Documenting Latinos’ Experiences in the COVID-19 Pandemic

In mid-March, UT journalism professor Maggie Rivas-Rodriguez had no way of knowing how long the pandemic would last. She certainly didn’t expect that Latinos would come to be overrepresented in the growing number of coronavirus deaths. Her students had left campus for spring break, their plans already altered by the looming threat of the novel coronavirus, and she was wondering how to address it in an editor’s note for the VOCES Oral History Project’s annual U.S. Latina & Latino Oral History Journal

For 21 years, VOCES has served as the leading oral history archive in the country documenting the experiences of Latinos. While it began as a way to capture the stories of Latino World War II veterans, over the years it has expanded to paint a clearer picture of the Latino experience in the U.S., including the stories of soldiers who fought in other conflicts, civil rights activists, political leaders, and cultural figures. As the organization’s founder and director, Rivas-Rodriguez knew the pandemic would be an important opportunity to continue that work, but with social distancing guidelines in place, she had to rethink her entire operation.  

So she and her staff of current graduate students and alumni began planning what would become the VOCES of a Pandemic series—an archive of Latino voices captured during this historic moment, teasing the upcoming project in her newsletter.  

As coronavirus cases increased across the country, data from the Centers for Disease Control and Prevention obtained by The New York Times showed that Latinos, along with people from Black communities, are three times as likely to contract coronavirus and twice as likely to die from the virus as their white counterparts. “I just knew that it was something really tumultuous going on in our country, and in the world,” she says. “This is a lot of work, but it’s necessary so that years from now, when the history of the pandemic is written, we are included.”  

Soon after sending out her newsletter in March, the country’s health crisis became more urgent.  

With only a handful of cases across the state during the first weeks of March, Texas surpassed 10,000 within the first 10 days of April.
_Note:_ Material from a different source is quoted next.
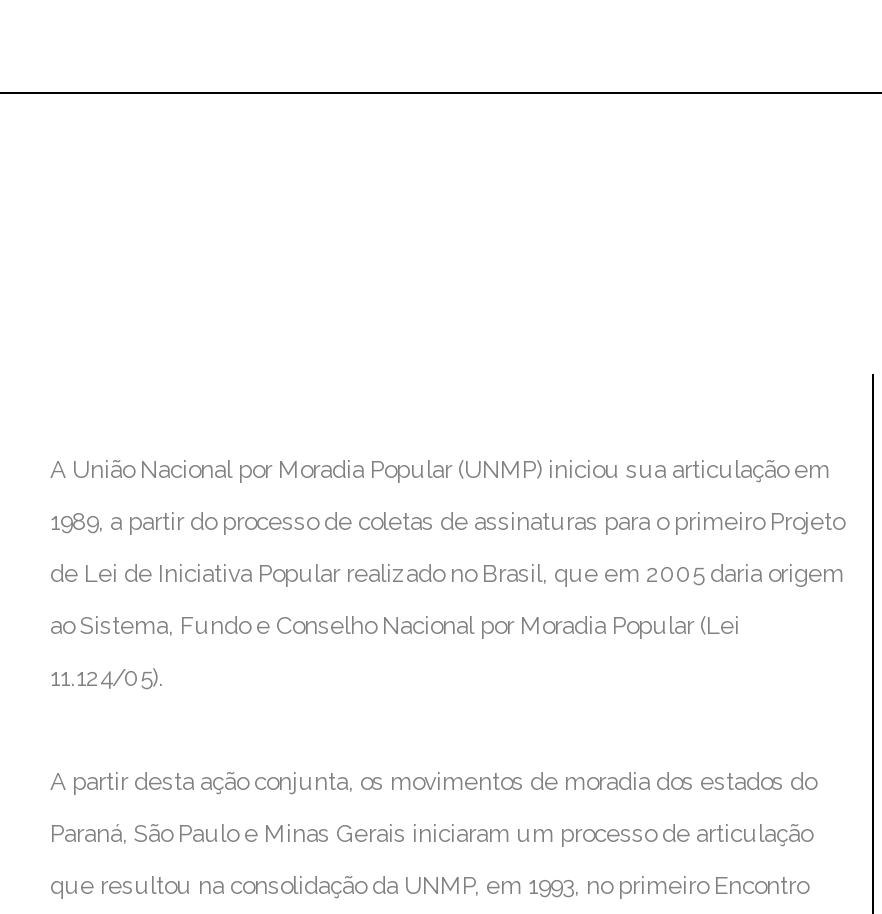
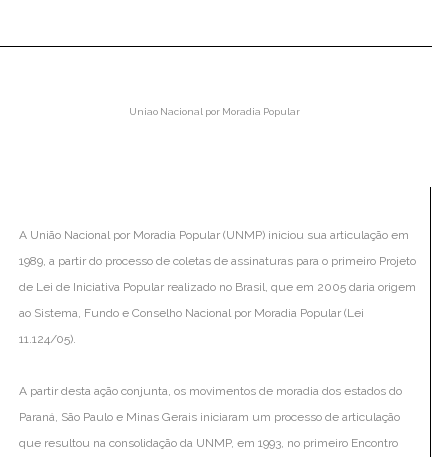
+ Uniao Nacional por Moradia Popular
Data from the Texas Department of State Health Services shows that, at presstime, Latinos make up 39 percent of the state’s confirmed cases, and 55 percent of coronavirus fatalities. Though those numbers weren’t as bleak in late spring, Rivas-Rodriguez knew it would be important to record the experiences of Latinos as the pandemic continued.  

Normally, VOCES interviews are carried out in-person with the help of staff or students, but to ensure everyone’s safety, they pivoted to remote interviews over Zoom. The VOCES team tapped into their personal networks, getting suggestions for interviews, or even setting up calls with friends and family members to get a glimpse of how the virus had changed their lives.  

Seven partner organizations (including Rutgers University, Iowa State University’s Latino Studies Program, and UT Rio Grande Valley) joined, contributing additional interviewers. By the end of August, they had completed nearly 80 interviews with subjects ranging from teachers and student activists to essential workers. Like all other VOCES interviews, these conversations will be archived and made available in an online database. Historically, these materials have served as valuable resources for academics, journalists, and museums. 

In an interview with Fernando Jimenez, the undocumented worker in Phoenix, Arizona, talks about the pressure he faces continuing his construction job in order to provide for his family, while understanding that his options for health care are extremely limited if he contracts the virus. “If I get sick, I don’t have the rights to go to the doctor … I have to deal with it by myself however I can,” he said. “It’s scary. There would be a tremendous impact [on my family] if I get sick. I’m the head of the family, who provides. There would be a big impact.”  

Vincent Peña, a journalism graduate student and assistant director at VOCES who interviewed Jimenez, says research he conducted on previous pandemics before they began the series helped solidify the importance of the endeavor. “There wasn’t much information out there about the Latino experience during the 1918 Spanish Flu pandemic, or even the AIDS pandemic in the ’80s,” he says.  

As the interviews continued, he noticed most of the people they spoke to were being hit on all sides by the pandemic. Yajaira Rangel, an elementary teacher in Mesquite, Texas, spoke about a student of hers who wasn’t turning in her work once classes went online. After setting up a visit with her, Rangel discovered her student’s mother had lost her job and they’d been having technical difficulties with the device she needed for school. “I wanted her to know I’m here, and whatever we have to do, we’re going to do it together,” she said in her interview. On top of caring for her students, Rangel also worries about her family. Her mother’s husband and aunt are both undocumented, meaning they weren’t eligible to receive any financial aid from the federal government through the Coronavirus Aid, Relief, and Economic Security Act.  

Six months into the pandemic, it’s still unclear how long it will last. As the first vaccine trials begin and a second stimulus package is still stalled in Congress, the VOCES of a pandemic series presses on. In a time full of uncertainty, they’re not sure how long their project will continue, but they remain committed to telling their stories.  

“We’re set to be the largest ethnic group in the country, so I think it’s really important to take account of the Latino community and understand that we’re not a monolith,” Peña says. “We’re people of different immigration statuses, backgrounds, and races, and documenting our experiences has always been important. It’s not just something we should only do when people are dying.”